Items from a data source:
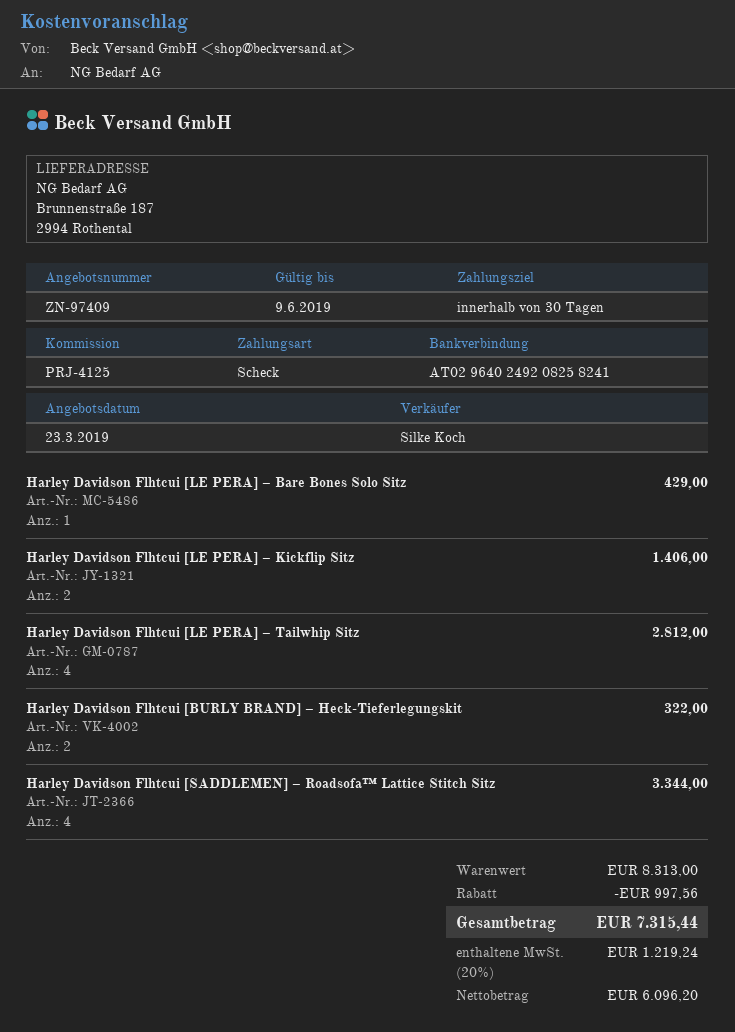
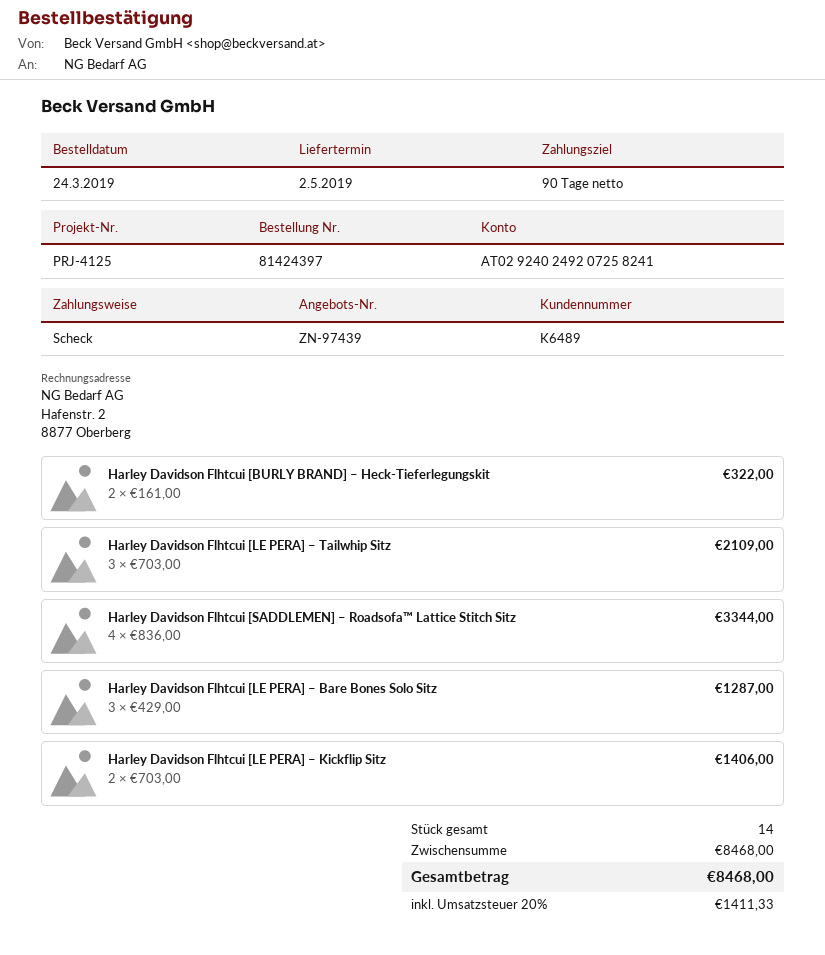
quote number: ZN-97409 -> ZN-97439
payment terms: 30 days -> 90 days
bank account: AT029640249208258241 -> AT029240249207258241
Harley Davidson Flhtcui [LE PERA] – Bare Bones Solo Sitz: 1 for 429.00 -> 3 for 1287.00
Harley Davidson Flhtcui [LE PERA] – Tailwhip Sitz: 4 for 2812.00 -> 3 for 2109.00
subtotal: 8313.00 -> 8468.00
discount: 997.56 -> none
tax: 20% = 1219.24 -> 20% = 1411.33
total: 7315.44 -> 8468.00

...

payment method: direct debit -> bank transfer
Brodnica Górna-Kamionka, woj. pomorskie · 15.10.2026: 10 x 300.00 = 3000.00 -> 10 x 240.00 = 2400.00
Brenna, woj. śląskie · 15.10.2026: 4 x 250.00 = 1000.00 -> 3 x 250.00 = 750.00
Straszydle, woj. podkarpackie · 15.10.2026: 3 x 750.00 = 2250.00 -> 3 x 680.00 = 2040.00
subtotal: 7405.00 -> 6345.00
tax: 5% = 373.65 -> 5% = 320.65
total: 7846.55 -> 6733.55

Exercise aim
Write out only the lines that run from the line containing "Straszydle, woj. podkarpackie" through the line containing "total: 7846.55 -> 6733.55", both included, exactly as they appear above.

Exercise response
Straszydle, woj. podkarpackie · 15.10.2026: 3 x 750.00 = 2250.00 -> 3 x 680.00 = 2040.00
subtotal: 7405.00 -> 6345.00
tax: 5% = 373.65 -> 5% = 320.65
total: 7846.55 -> 6733.55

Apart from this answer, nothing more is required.